▸ **What is needed**:
Lines in the data below that contain the word "serif" are to be copied.

▸ **Web interface edit records**:
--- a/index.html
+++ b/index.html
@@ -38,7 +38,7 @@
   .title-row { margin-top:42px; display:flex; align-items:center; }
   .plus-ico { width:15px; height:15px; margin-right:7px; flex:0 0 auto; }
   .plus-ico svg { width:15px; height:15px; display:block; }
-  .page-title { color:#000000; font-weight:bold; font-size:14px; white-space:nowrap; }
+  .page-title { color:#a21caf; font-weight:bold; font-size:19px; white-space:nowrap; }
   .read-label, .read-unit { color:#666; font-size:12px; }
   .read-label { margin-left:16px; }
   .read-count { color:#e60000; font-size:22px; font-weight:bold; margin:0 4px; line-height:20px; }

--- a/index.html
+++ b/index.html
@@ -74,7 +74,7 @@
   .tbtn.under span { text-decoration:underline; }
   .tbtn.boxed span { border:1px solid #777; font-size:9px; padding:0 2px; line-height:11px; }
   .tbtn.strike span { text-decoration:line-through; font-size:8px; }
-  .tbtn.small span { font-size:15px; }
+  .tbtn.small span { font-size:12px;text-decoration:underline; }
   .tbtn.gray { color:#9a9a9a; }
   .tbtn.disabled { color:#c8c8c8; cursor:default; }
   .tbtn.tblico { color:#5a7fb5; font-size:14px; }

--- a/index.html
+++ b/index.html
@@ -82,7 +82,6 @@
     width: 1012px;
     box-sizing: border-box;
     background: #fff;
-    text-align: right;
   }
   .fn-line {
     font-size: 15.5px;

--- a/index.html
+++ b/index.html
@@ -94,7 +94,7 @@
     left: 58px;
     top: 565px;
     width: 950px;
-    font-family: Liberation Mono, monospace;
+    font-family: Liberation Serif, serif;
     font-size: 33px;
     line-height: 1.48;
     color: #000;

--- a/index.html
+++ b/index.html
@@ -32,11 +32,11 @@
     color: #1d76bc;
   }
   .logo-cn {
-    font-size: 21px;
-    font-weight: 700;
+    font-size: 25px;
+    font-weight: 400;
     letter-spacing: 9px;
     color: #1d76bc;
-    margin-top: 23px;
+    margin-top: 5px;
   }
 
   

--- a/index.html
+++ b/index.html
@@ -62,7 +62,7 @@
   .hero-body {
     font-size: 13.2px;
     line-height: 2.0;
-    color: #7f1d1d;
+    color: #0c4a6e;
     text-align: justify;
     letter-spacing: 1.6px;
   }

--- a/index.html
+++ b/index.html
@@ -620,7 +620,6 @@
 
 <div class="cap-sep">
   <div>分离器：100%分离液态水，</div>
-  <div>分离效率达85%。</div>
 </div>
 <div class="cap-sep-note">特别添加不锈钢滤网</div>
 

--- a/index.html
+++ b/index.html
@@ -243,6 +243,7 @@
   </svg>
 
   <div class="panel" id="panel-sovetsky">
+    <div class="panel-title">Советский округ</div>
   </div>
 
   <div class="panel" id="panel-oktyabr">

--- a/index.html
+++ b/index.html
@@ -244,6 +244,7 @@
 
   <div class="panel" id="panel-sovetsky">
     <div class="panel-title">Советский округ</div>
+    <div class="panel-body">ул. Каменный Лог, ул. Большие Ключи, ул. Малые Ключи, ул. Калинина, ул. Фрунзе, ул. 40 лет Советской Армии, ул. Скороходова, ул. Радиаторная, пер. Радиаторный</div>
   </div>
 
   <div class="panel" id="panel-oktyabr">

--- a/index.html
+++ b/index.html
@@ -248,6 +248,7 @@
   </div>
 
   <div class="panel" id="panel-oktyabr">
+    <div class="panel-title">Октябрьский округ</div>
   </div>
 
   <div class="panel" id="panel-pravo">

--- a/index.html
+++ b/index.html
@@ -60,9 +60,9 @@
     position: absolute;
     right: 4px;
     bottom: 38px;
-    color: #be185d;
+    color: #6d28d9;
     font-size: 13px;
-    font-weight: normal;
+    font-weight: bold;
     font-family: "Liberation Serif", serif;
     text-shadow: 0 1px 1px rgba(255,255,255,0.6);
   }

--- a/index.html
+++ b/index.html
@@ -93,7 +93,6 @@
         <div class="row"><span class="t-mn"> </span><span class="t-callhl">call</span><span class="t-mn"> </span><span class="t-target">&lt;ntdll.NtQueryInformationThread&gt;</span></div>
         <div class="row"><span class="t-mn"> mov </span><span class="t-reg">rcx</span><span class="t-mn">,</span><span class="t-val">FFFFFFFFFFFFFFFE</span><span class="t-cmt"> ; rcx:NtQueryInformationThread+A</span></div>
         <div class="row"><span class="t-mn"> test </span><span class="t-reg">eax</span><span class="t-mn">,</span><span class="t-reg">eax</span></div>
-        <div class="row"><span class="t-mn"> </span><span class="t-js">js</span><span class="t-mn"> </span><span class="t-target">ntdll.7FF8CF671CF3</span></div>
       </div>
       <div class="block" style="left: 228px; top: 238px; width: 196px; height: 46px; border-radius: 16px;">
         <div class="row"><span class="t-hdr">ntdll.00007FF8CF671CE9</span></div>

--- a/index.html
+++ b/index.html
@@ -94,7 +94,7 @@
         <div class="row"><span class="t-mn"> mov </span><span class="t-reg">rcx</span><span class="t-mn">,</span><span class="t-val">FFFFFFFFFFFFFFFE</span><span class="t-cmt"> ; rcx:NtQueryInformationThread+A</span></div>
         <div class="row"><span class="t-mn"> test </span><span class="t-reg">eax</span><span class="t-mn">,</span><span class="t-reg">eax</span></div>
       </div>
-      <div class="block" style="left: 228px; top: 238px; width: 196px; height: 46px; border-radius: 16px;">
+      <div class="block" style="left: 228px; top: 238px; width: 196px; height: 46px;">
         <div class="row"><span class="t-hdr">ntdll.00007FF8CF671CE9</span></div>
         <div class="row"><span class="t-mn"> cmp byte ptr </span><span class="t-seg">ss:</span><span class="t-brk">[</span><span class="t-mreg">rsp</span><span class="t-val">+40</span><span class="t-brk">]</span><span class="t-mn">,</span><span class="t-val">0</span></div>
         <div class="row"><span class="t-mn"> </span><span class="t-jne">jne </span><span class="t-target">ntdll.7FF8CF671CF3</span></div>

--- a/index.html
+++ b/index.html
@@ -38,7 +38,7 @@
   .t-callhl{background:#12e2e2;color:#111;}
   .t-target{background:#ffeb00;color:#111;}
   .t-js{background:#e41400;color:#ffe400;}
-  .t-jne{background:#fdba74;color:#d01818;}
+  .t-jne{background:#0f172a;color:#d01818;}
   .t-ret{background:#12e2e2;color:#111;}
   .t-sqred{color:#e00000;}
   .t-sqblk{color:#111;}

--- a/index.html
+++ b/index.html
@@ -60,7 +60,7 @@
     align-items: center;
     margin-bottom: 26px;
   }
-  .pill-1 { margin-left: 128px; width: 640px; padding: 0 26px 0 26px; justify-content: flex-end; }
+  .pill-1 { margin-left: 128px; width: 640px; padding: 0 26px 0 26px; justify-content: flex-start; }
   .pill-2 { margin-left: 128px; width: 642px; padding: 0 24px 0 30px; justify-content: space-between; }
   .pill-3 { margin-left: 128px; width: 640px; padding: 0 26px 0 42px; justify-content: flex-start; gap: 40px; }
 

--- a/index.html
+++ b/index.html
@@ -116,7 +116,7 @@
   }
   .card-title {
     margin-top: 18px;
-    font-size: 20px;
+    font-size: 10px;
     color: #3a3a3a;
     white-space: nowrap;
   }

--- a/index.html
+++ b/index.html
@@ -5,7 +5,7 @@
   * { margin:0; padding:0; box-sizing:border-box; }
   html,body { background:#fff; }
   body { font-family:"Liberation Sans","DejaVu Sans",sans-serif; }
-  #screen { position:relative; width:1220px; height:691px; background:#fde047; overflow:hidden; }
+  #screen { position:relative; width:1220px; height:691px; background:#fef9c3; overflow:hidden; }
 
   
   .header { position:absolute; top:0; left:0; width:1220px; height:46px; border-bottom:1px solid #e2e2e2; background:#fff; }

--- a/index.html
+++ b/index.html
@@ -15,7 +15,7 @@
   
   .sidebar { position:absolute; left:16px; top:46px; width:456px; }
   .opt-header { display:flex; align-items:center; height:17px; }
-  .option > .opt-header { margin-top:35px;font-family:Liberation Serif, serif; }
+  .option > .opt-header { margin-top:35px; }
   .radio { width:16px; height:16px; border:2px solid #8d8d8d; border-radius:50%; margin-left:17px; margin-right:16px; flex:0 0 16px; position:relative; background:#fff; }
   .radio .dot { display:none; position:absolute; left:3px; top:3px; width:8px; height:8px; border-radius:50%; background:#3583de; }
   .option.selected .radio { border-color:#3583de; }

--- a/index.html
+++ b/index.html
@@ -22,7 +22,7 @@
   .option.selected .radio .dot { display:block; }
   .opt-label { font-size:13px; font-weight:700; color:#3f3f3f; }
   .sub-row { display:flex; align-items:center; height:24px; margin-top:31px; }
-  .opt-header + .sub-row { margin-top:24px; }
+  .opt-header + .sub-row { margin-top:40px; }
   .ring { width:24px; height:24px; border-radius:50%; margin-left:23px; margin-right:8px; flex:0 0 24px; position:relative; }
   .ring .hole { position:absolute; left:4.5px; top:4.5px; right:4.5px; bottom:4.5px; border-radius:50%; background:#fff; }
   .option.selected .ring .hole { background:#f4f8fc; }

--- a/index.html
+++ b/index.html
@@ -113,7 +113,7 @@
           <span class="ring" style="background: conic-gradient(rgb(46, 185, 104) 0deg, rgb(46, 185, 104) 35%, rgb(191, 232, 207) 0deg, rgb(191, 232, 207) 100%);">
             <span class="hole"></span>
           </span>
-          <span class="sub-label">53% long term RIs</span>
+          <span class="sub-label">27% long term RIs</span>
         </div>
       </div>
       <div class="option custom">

▸ **Answer area**:
+    font-family: Liberation Serif, serif;
     font-family: "Liberation Serif", serif;
   body { font-family:"Liberation Sans","DejaVu Sans",sans-serif; }
-  .option > .opt-header { margin-top:35px;font-family:Liberation Serif, serif; }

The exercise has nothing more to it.